When weapons made with depleted uranium strike solid objects, like the side of
an armored tank, they penetrate and can break into fragments or erupt into a
vapor that settles as radioactive dust.
Stafford-based MKM Engineers managed the collection site that gathered and hauled
off damaged tanks and equipment contaminated with depleted uranium during the
war.
Such government contracts have helped the environmental consulting and remediation
firm go from depending on owner and President Khodi Irani's credit cards in 1991
to $42 million in revenue last year.
The company expects to top $48 million in revenue in fiscal year 2004 and has
its eyes on being a $100 million company by 2008.
"We find ourselves excited by projects that have something unique and special
about them," Irani, 43, said.
Special indeed. MKM began with a focus on environmental engineering but ventured
into multimillion-dollar jobs at sites contaminated with radiological waste or
unexploded weapons, such as ammunition plants.
"When we go in, there could be explosives anywhere," Irani said of the plants. "At
the end of the day, there's grass growing on this land."
One contract called for the demolition and decontamination of about 100 buildings
at the Cornhusker Army Ammunition Plant in Nebraska. Another had workers sifting
through sands at the Udairi range in Kuwait to remove depleted uranium.
Business from Uncle Sam
Most jobs spring from government-ordered environmental restorations.

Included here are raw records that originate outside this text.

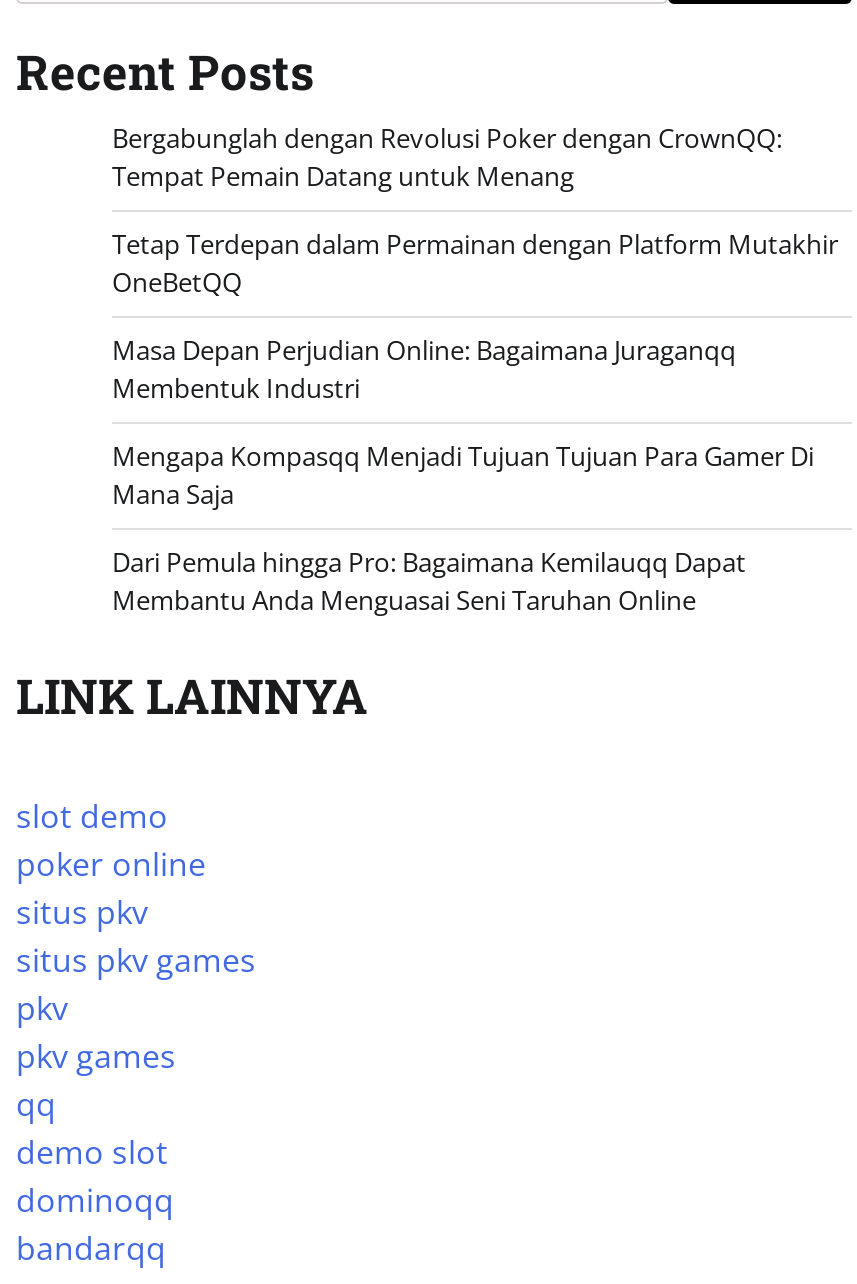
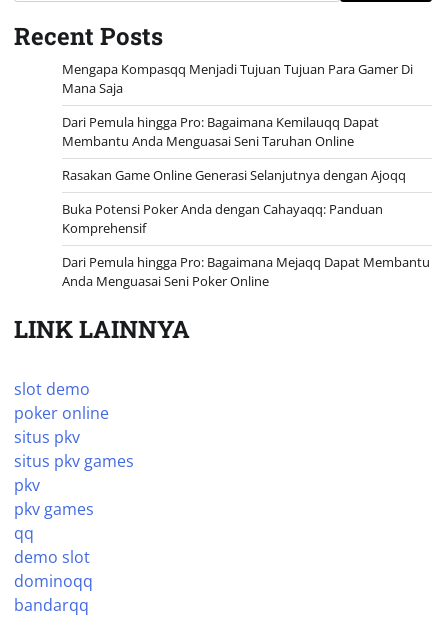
- Bergabunglah dengan Revolusi Poker dengan CrownQQ:
- Tempat Pemain Datang untuk Menang
- Tetap Terdepan dalam Permainan dengan Platform Mutakhir
- OneBetQQ
- Masa Depan Perjudian Online: Bagaimana Juraganqq
- Membentuk Industri

moved up: Mengapa Kompasqq Menjadi Tujuan Tujuan Para Gamer Di | Mana Saja | Dari Pemula hingga Pro: Bagaimana Kemilauqq Dapat | Membantu Anda Menguasai Seni Taruhan Online

+ Rasakan Game Online Generasi Selanjutnya dengan Ajoqq
+ Buka Potensi Poker Anda dengan Cahayaqq: Panduan
+ Komprehensif
+ Dari Pemula hingga Pro: Bagaimana Mejaqq Dapat Membantu
+ Anda Menguasai Seni Poker Online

The U.S. Army has awarded the company contracts ranging in value from thousands
to millions of dollars, said Bob Matthys, a former military contracting officer.
"As a small business, they were a phone call way," he said. "I had access to
them 24/7. You don't always get that with the bigger businesses. That's
the relationship we built up."
MKM also won contracts from the Department of Defense, U.S. Army Corps of Engineers,
the Department of Energy and the Environmental Protection Agency.

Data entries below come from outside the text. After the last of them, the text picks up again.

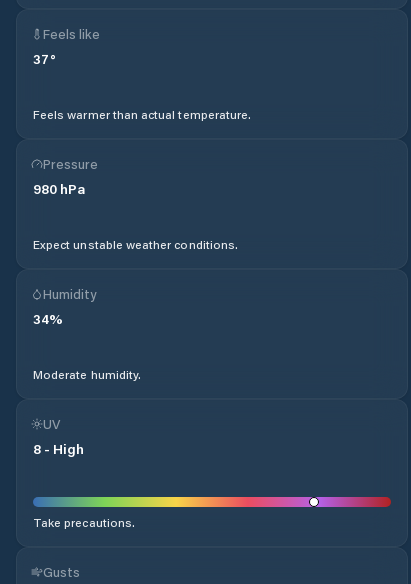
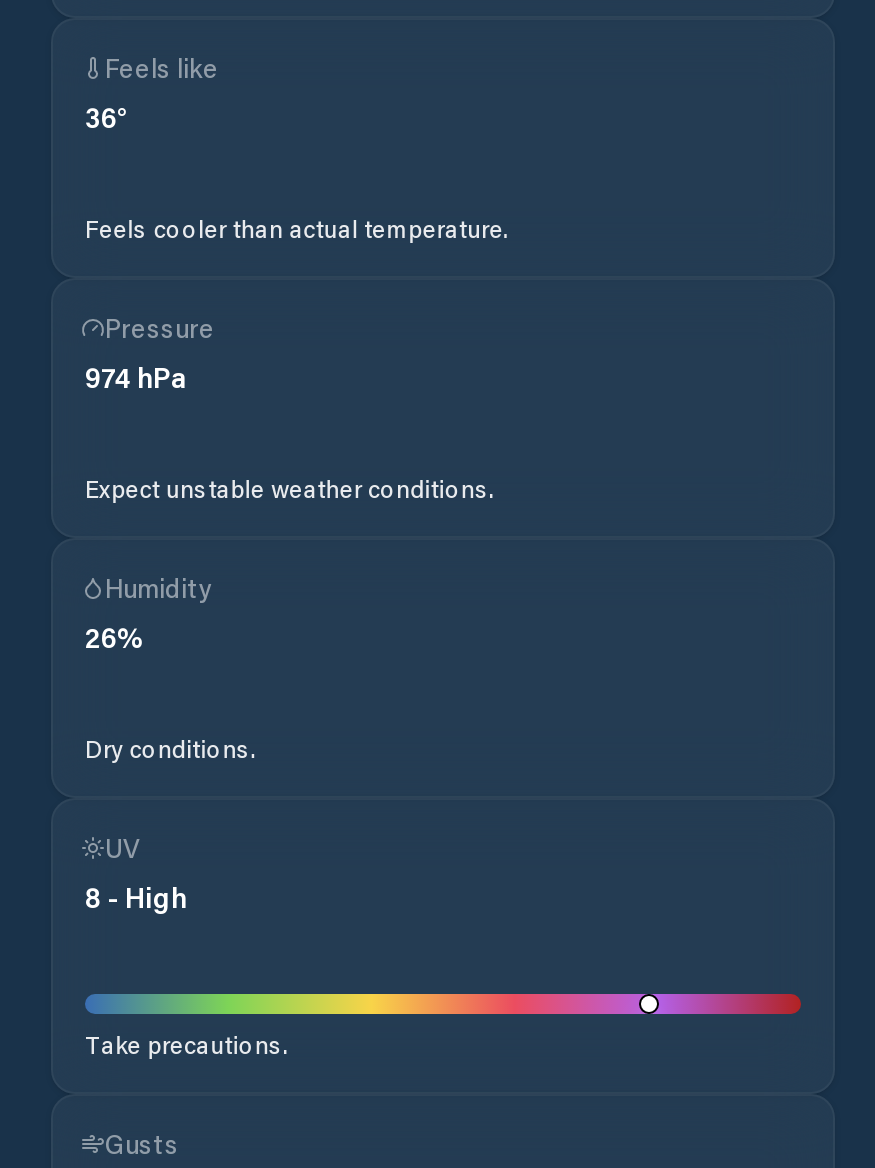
- 37°
+ 36°

- Feels warmer than actual temperature.
+ Feels cooler than actual temperature.

- 980 hPa
+ 974 hPa

- 34%
+ 26%

- Moderate humidity.
+ Dry conditions.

The company's growth is also partly because of its designation as a small disadvantaged
business by the Small Business Administration. The label allows the company to
participate for nine years in the 8(a) business development program and bid on
contracts set aside for smaller companies.
It's also helped the company tag along on larger contracts as a subcontractor.
Now in the last year of the program, Irani's banking on his track record to keep
landing large jobs.
"We've worked hard on getting jobs on our own merit," he said. "We do good
work, and I like to think we're one of a few companies that has successfully
leveraged the program for our benefit.
With more sites getting restored and funding generally declining, jobs are getting
scarcer. And competition has stiffened, said Gurinder Rana, who is the company's
executive vice president as well as Irani's former employer.
That's why the company is now looking ahead to designing and building on the
land it restores.
'Expertise is needed'
MKM is also eyeing more jobs through the Department of Homeland Security, such
as installing remote camera systems for patrolling the borders and handling seized
explosives.
Two years ago, the company helped identify and haul off 4.3 million pounds of
illegal explosives seized by the Bureau of Alcohol, Tobacco and Firearms in Columbus,
Kan.
He'd rather not talk about it, but the 2001 terrorist attacks had some positive
effects on the business, Rana said.
"It has opened up some opportunities for us because our kind of expertise is
needed," he said. "But we've constantly got to look ahead and see where
the industry is headed so we don't get caught left behind."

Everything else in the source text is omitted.